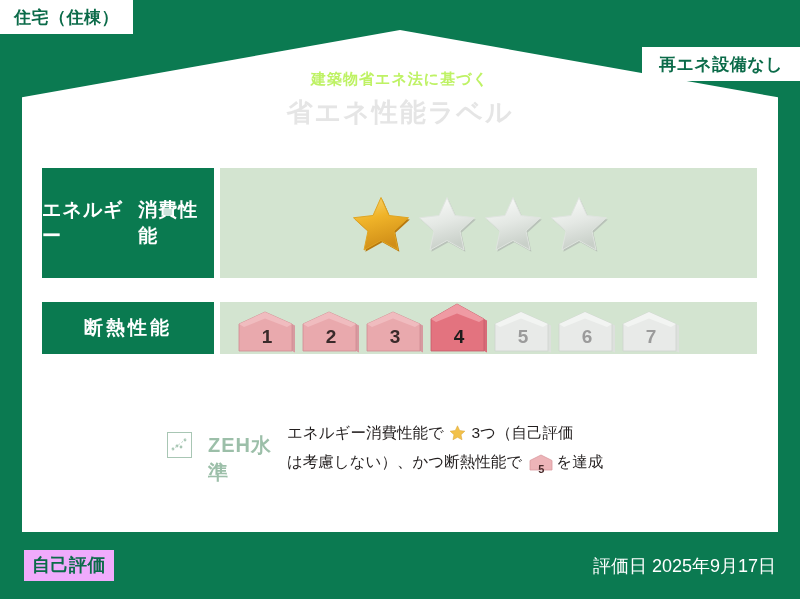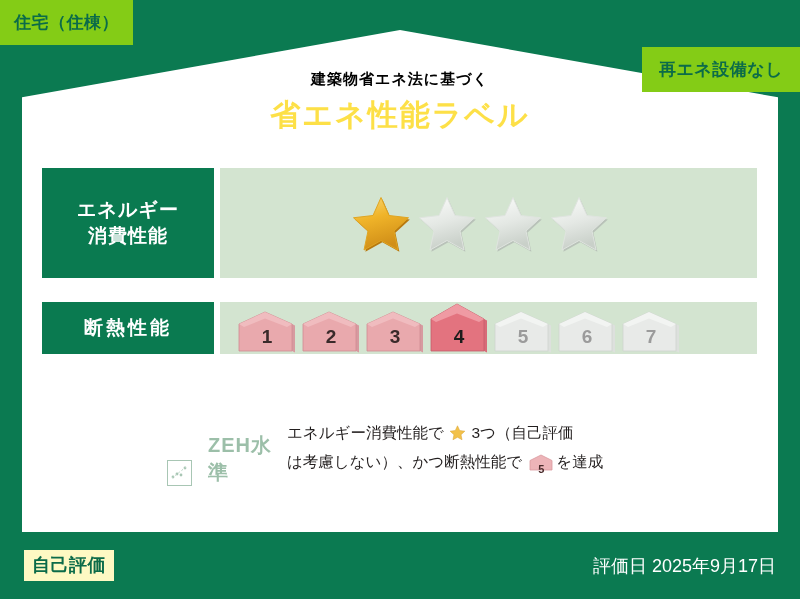--- a/index.html
+++ b/index.html
@@ -20,62 +20,62 @@
     left: 22px; top: 30px;
     width: 756px; height: 502px;
     background: #ffffff;
     clip-path: polygon(0% 13.4%, 50% 0%, 100% 13.4%, 100% 100%, 0% 100%);
   }
 
   
   .top-badge {
     position: absolute;
     top: 0;
-    background: #84cc16;
+    background: #ffffff;
     color: #0b6b49;
     font-weight: bold;
     font-size: 17px;
     letter-spacing: 0.5px;
     display: flex; align-items: center; justify-content: center;
-    height: 45px;
+    height: 34px;
   }
   #badge-building-type { left: 0; width: 133px; }
   #badge-renewable { right: 0; width: 158px; margin-top: 47px; }
 
   
   #title-block {
     position: absolute; left: 0; right: 0; top: 70px;
     text-align: center;
   }
   #label-subtitle {
-    color: #000000;
+    color: #bef264;
     font-size: 15px; font-weight: bold;
     letter-spacing: 1px;
   }
   #label-title {
-    color: #fde047;
-    font-size: 30px; font-weight: bold;
+    color: #e5e5e5;
+    font-size: 26px; font-weight: bold;
     letter-spacing: 2px;
     margin-top: 6px;
   }
 
   
   .perf-row {
     position: absolute;
     left: 42px; width: 715px;
     display: flex;
   }
   #row-energy { top: 168px; height: 110px; }
   #row-insulation { top: 302px; height: 52px; }
 
   .row-label {
     background: #0a7a50;
     color: #ffffff;
     font-weight: bold;
-    display: flex; flex-direction: column;
+    display: flex; flex-direction: row;
     align-items: center; justify-content: center;
     flex: 0 0 172px;
     font-size: 19px;
     letter-spacing: 1px;
     line-height: 1.35;
   }
   #row-insulation .row-label { font-size: 19px; letter-spacing: 3px; }
   .row-body {
     background: #d3e4d0;
     flex: 1 1 auto;
@@ -109,21 +109,21 @@
   .grade.small .grade-num { color: #3a2a2a; }
   .grade.inactive .grade-num { color: #9b9b9b; }
 
   
   #zeh-block {
     position: absolute;
     left: 42px; top: 420px; right: 42px;
     display: flex; align-items: flex-start;
   }
   #zeh-badge {
-    display: flex; align-items: flex-end; gap: 16px;
+    display: flex; align-items: flex-start; gap: 16px;
     flex: 0 0 245px;
     padding-left: 125px;
     padding-top: 12px;
   }
   #zeh-icon {
     width: 26px; height: 26px;
     border: 1.5px solid #a8c6b4;
     display: block;
   }
   #zeh-text {
@@ -145,21 +145,21 @@
 
   
   #footer {
     position: absolute; left: 0; right: 0; bottom: 0;
     height: 67px;
     display: flex; align-items: center; justify-content: space-between;
     padding: 0 24px;
   }
   #footer-left { display: flex; align-items: center; gap: 10px; }
   #self-eval-chip {
-    background: #fef9c3; color: #0b6b49;
+    background: #f0abfc; color: #0b6b49;
     font-weight: bold; font-size: 18px;
     padding: 3px 8px 4px 8px;
     letter-spacing: 0.5px;
   }
   #company-name { color: #ffffff; font-size: 18px; }
   #eval-date { color: #ffffff; font-size: 18px; }
 </style>
 </head>
 <body>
= = = = = = =
The full material above must be output verbatim, minus any pictures.

--- a/index.html
+++ b/index.html
@@ -20,62 +20,62 @@
     left: 22px; top: 30px;
     width: 756px; height: 502px;
     background: #ffffff;
     clip-path: polygon(0% 13.4%, 50% 0%, 100% 13.4%, 100% 100%, 0% 100%);
   }
 
   
   .top-badge {
     position: absolute;
     top: 0;
-    background: #84cc16;
+    background: #ffffff;
     color: #0b6b49;
     font-weight: bold;
     font-size: 17px;
     letter-spacing: 0.5px;
     display: flex; align-items: center; justify-content: center;
-    height: 45px;
+    height: 34px;
   }
   #badge-building-type { left: 0; width: 133px; }
   #badge-renewable { right: 0; width: 158px; margin-top: 47px; }
 
   
   #title-block {
     position: absolute; left: 0; right: 0; top: 70px;
     text-align: center;
   }
   #label-subtitle {
-    color: #000000;
+    color: #bef264;
     font-size: 15px; font-weight: bold;
     letter-spacing: 1px;
   }
   #label-title {
-    color: #fde047;
-    font-size: 30px; font-weight: bold;
+    color: #e5e5e5;
+    font-size: 26px; font-weight: bold;
     letter-spacing: 2px;
     margin-top: 6px;
   }
 
   
   .perf-row {
     position: absolute;
     left: 42px; width: 715px;
     display: flex;
   }
   #row-energy { top: 168px; height: 110px; }
   #row-insulation { top: 302px; height: 52px; }
 
   .row-label {
     background: #0a7a50;
     color: #ffffff;
     font-weight: bold;
-    display: flex; flex-direction: column;
+    display: flex; flex-direction: row;
     align-items: center; justify-content: center;
     flex: 0 0 172px;
     font-size: 19px;
     letter-spacing: 1px;
     line-height: 1.35;
   }
   #row-insulation .row-label { font-size: 19px; letter-spacing: 3px; }
   .row-body {
     background: #d3e4d0;
     flex: 1 1 auto;
@@ -109,21 +109,21 @@
   .grade.small .grade-num { color: #3a2a2a; }
   .grade.inactive .grade-num { color: #9b9b9b; }
 
   
   #zeh-block {
     position: absolute;
     left: 42px; top: 420px; right: 42px;
     display: flex; align-items: flex-start;
   }
   #zeh-badge {
-    display: flex; align-items: flex-end; gap: 16px;
+    display: flex; align-items: flex-start; gap: 16px;
     flex: 0 0 245px;
     padding-left: 125px;
     padding-top: 12px;
   }
   #zeh-icon {
     width: 26px; height: 26px;
     border: 1.5px solid #a8c6b4;
     display: block;
   }
   #zeh-text {
@@ -145,21 +145,21 @@
 
   
   #footer {
     position: absolute; left: 0; right: 0; bottom: 0;
     height: 67px;
     display: flex; align-items: center; justify-content: space-between;
     padding: 0 24px;
   }
   #footer-left { display: flex; align-items: center; gap: 10px; }
   #self-eval-chip {
-    background: #fef9c3; color: #0b6b49;
+    background: #f0abfc; color: #0b6b49;
     font-weight: bold; font-size: 18px;
     padding: 3px 8px 4px 8px;
     letter-spacing: 0.5px;
   }
   #company-name { color: #ffffff; font-size: 18px; }
   #eval-date { color: #ffffff; font-size: 18px; }
 </style>
 </head>
 <body>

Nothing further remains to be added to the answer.